La carrière de Pendlebury contraste avec celle de Dusty, de la même manière que celle de Martin est complètement différente de l’excellence du marathon de Kevin Bartlett.
Martin était clairement l’un des meilleurs joueurs de l’AFL de 2017 à 2019, lorsqu’il possédait la scène de septembre comme aucun joueur. À la veille du 300e anniversaire de Dusty, son ancien coéquipier Shane Edwards a expliqué comment les équipes Tiger gagnantes ont gagné en confiance en sachant qu’elles avaient Martin ; il leur suffisait de placer le football à proximité, en avant du centre, dans un match serré, pour gagner.
Le style plus discret de Pendlebury était toujours très influent dans les moments décisifs, aucun plus important que les deux grandes finales remportées par Collingwood, la rediffusion de 2010 (quand il était médaillé Norm Smith) et le thriller de 2023, lorsqu’il a agi en tant que directeur sur le terrain, à la manière de Luke Hodge, en seconde période, alors que les Pies remportaient un classique.
Joel Selwood, un autre destiné à Legend-hood, est le prochain derrière Dusty au n°7, qui est également – malheureusement pour Carlton, Essendon et North Melbourne – où il a été sélectionné lors du repêchage de 2006.
Pas aussi puissant que Buddy, ni aussi explosif que Judd, Patrick Dangerfield ou Martin, l’aversion de Selwood pour la défaite et l’esprit de compétition étaient sans égal.
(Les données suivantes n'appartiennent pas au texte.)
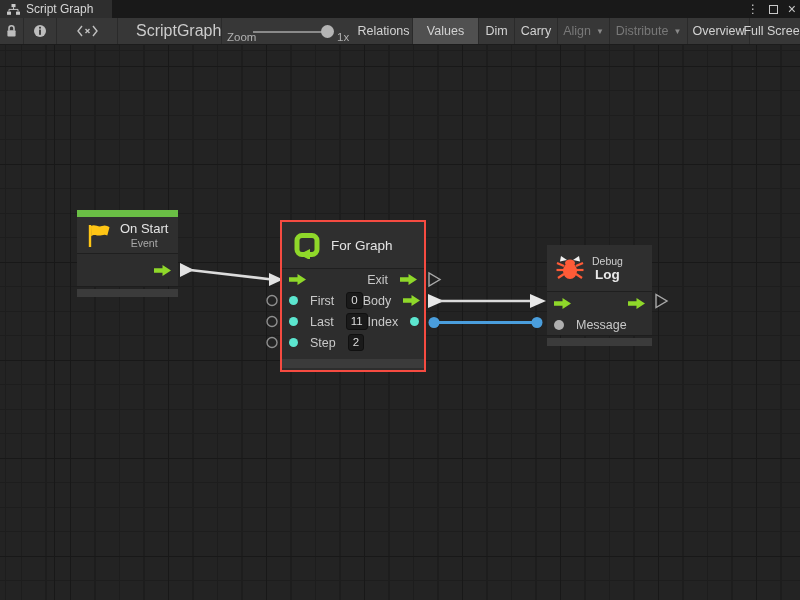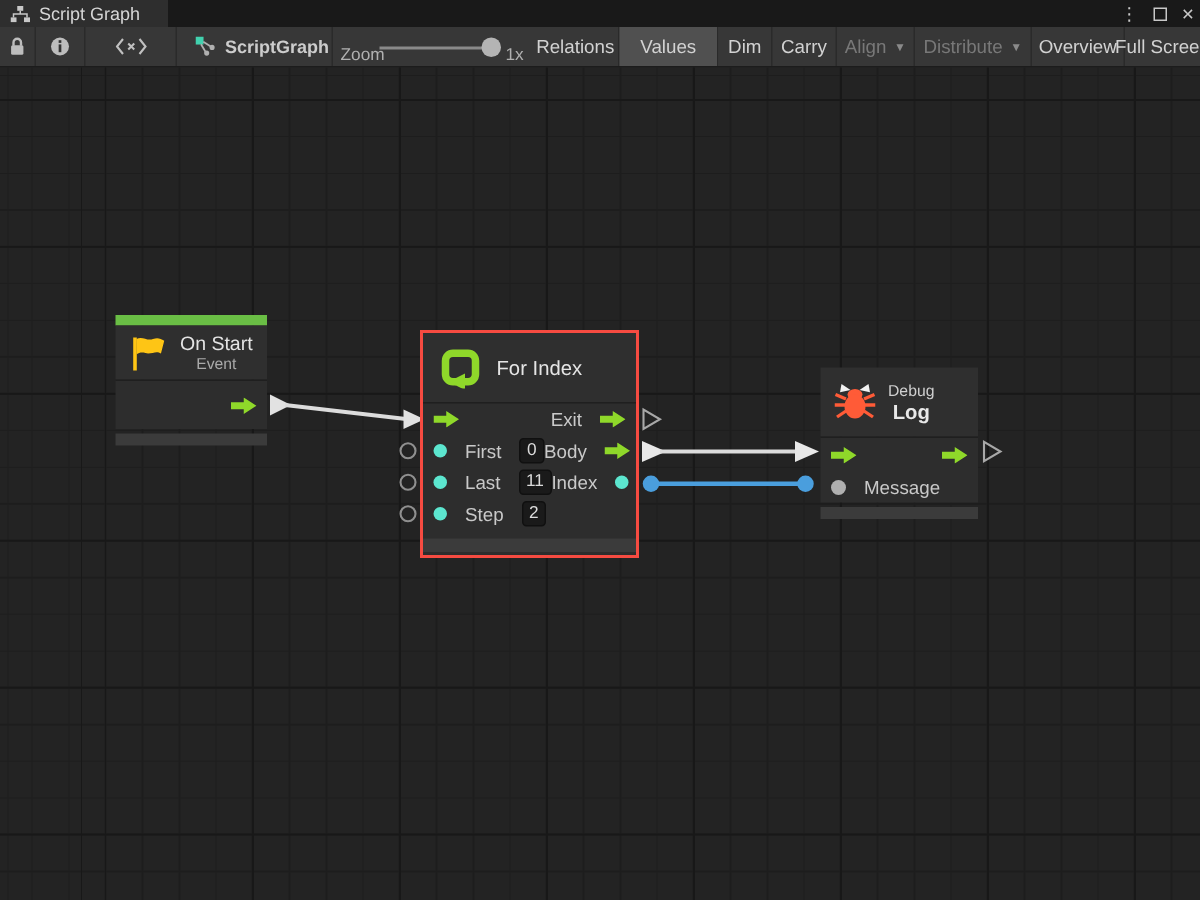"ScriptGraph" span { font-size: 12px -> 16px; font-weight: bold -> none }
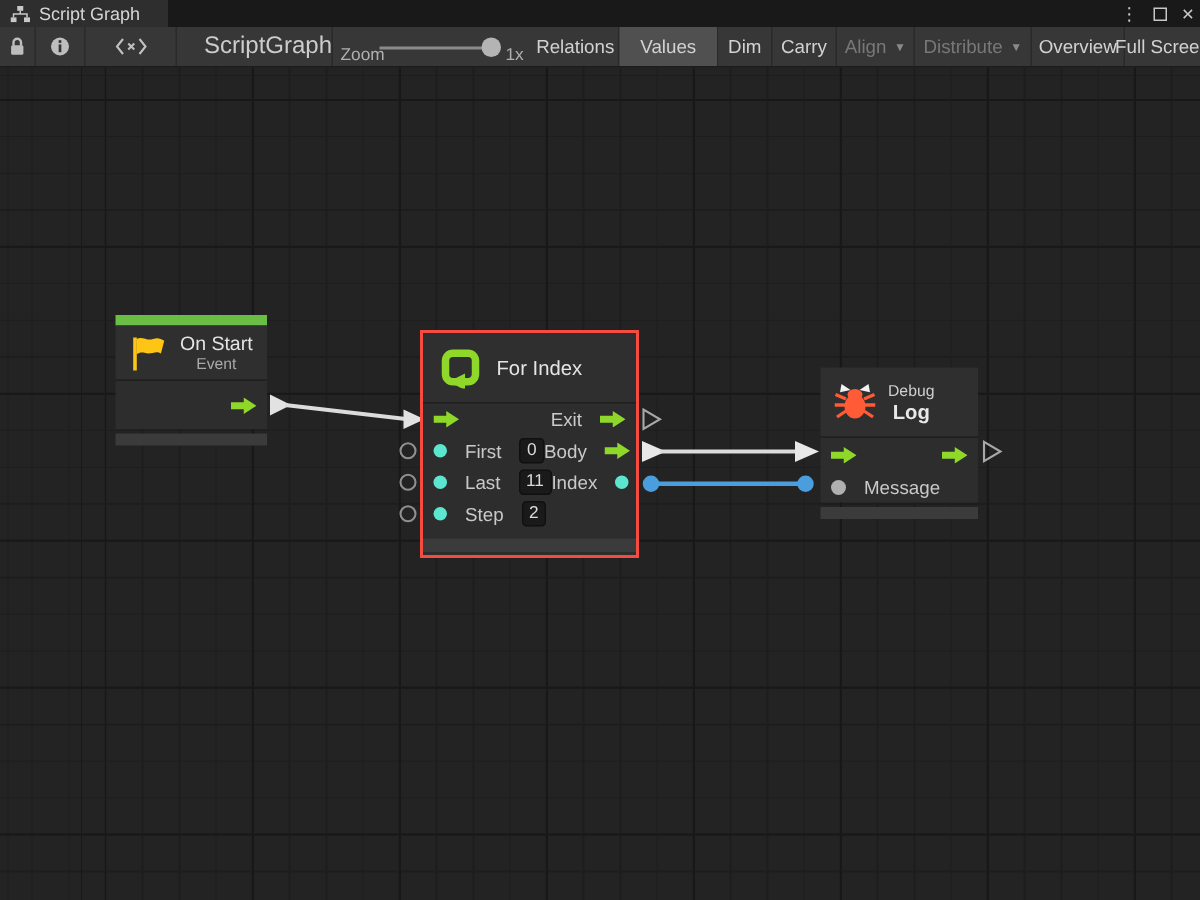"For Index" div.ntitle { text: Index -> Graph }
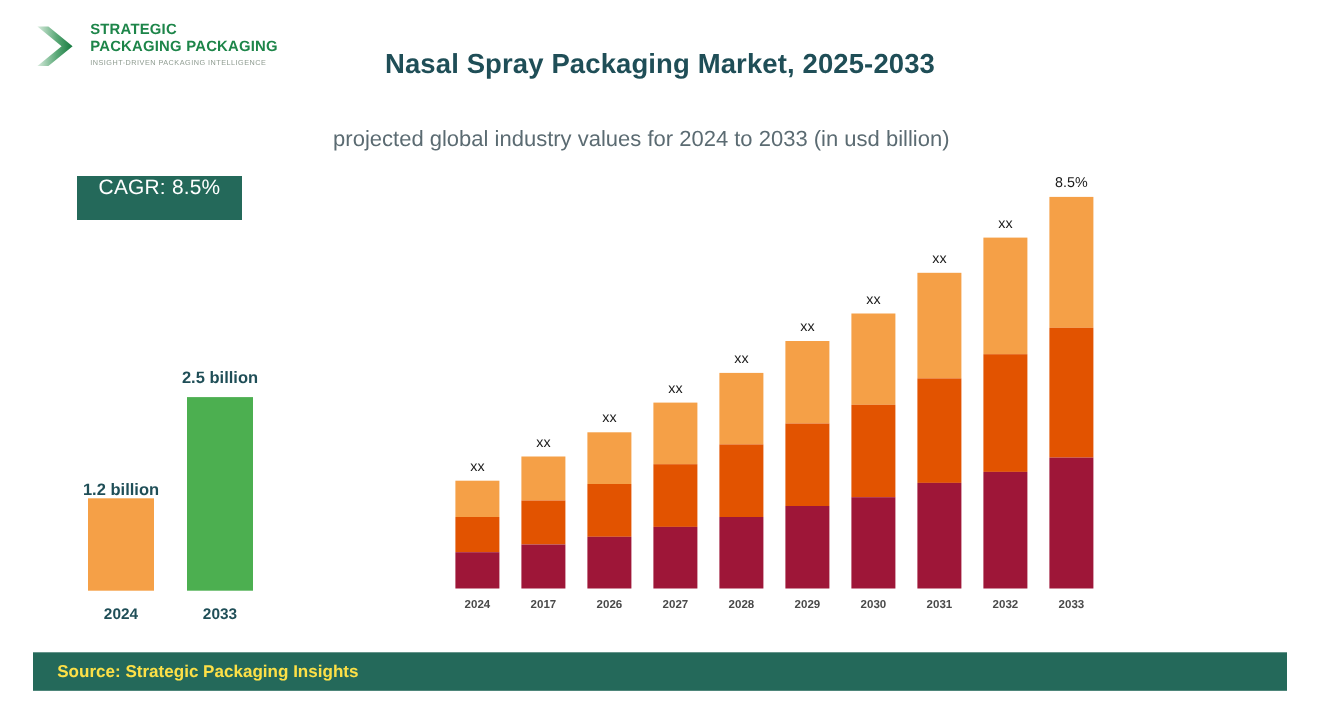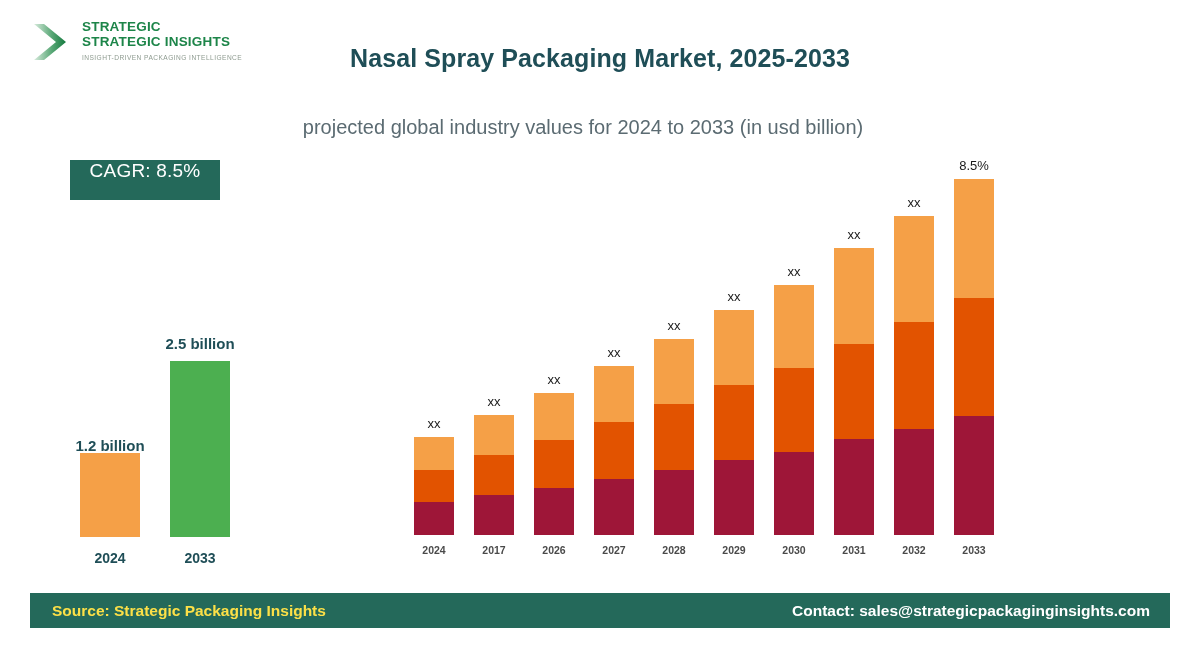"STRATEGIC INSIGHTS" div.logo-line { text: STRATEGIC INSIGHTS -> PACKAGING PACKAGING }
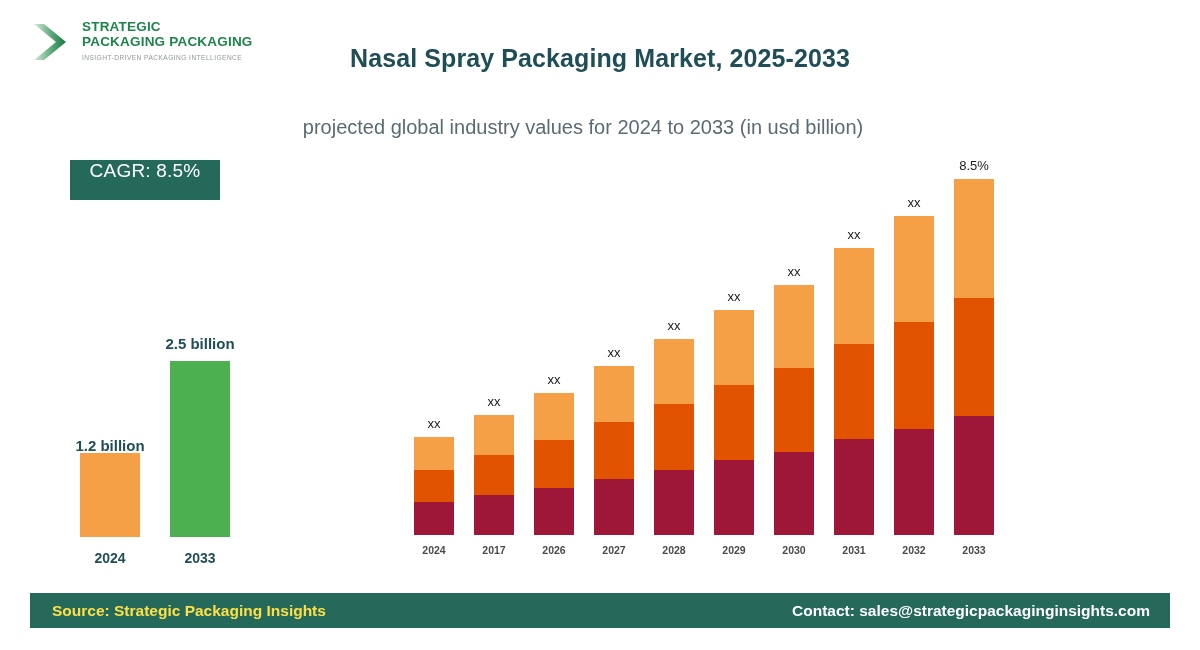"Contact:" div { html: <div>Contact: sales@strategicpackaginginsights.com</div> -> none }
Il était dynamique chaque fois que les Cats avaient besoin d’arrêter l’élan de l’opposition et, bien que combatif, son jeu extérieur était sous-vendu.
Dangerfield, classé huitième, prétend être plus haut sur cette liste, compte tenu de sa longévité, de sa vitesse et de sa puissance immenses, et de sa capacité à jouer vers l’avant ainsi qu’au milieu de terrain. Il a été le premier artiste de l’AFL en 2016, et non loin de là en 2015 et 2017-19. Le seul défaut de son jeu était que ses coups de pied étaient beaucoup moins précis que ceux des autres champions.
Les deux dernières places du top 10 pourraient être occupées par 10 joueurs.
J’ai opté pour Matthew Pavlich, malgré sa carrière qui a débuté en 2000, au n°9. Pavlich était bien plus qu’un attaquant clé exceptionnel. Il pouvait gagner des matchs depuis le milieu de terrain ou dominer derrière le ballon.
S’il avait joué pour une équipe monstrueuse de Melbourne, il aurait été encore plus vénéré. « Super Pav » a marqué 700 buts, et c’est une mesure de la superstar du couteau suisse qu’il a été choisi à cinq postes différents dans des équipes All-Australian (une fois, à tort, à l’arrière). Oui, il a très bien joué au football avant Pendlebury, mais ses 11 années à partir de 2006 suffisent encore.
Au n°10 se trouve un autre joueur actuel, comme Pendlebury, qui n’a pas atteint la trentaine en douceur. Max Gawn, une unité lâche dans sa jeunesse dissolue et une superstar à combustion lente, est le ruckman exceptionnel du code ce siècle, et le meilleur depuis Simon Madden.
Luke Hodge et Nick Riewoldt figureraient probablement sur la liste s’il y en avait une douzaine, et certains les placeraient dans le top 10 ou plus.
Nat Fyfe avait également de sérieuses réclamations compte tenu de ses deux Brownlows, mais il n’a pas maintenu ses performances jusqu’à la trentaine, lorsque les dieux du football l’ont frappé avec blessure et que sa production s’est effondrée.
Jonathan Brown était une autre superstar courageuse et battue dont le sommet s’est échelonné de 2003 à 2008 ou 2009, pas tout à fait assez, même s’il était le plus proche de Wayne Carey dans les années 2000.
La capacité de Pendlebury à arrêter le temps, à la fois lorsqu’il prend possession du ballon et au cours de ses 21 années dans l’AFL, est sa marque de fabrique.
Mon top 10 des joueurs de l’ère Scott Pendlebury (depuis 2006)
- Lance Franklin
- Gary Ablett Jr.
- Marcus Bontempelli
- Chris Judd
- Dustin Martin
- Joël Selwood
- Patrick Dangerfield
- Matthieu Pavlich
- Max Gawn
Faites défiler vers le bas pour découvrir les profils de chacun des 10 meilleurs, y compris certaines de leurs réalisations les plus remarquables (mais pas toutes).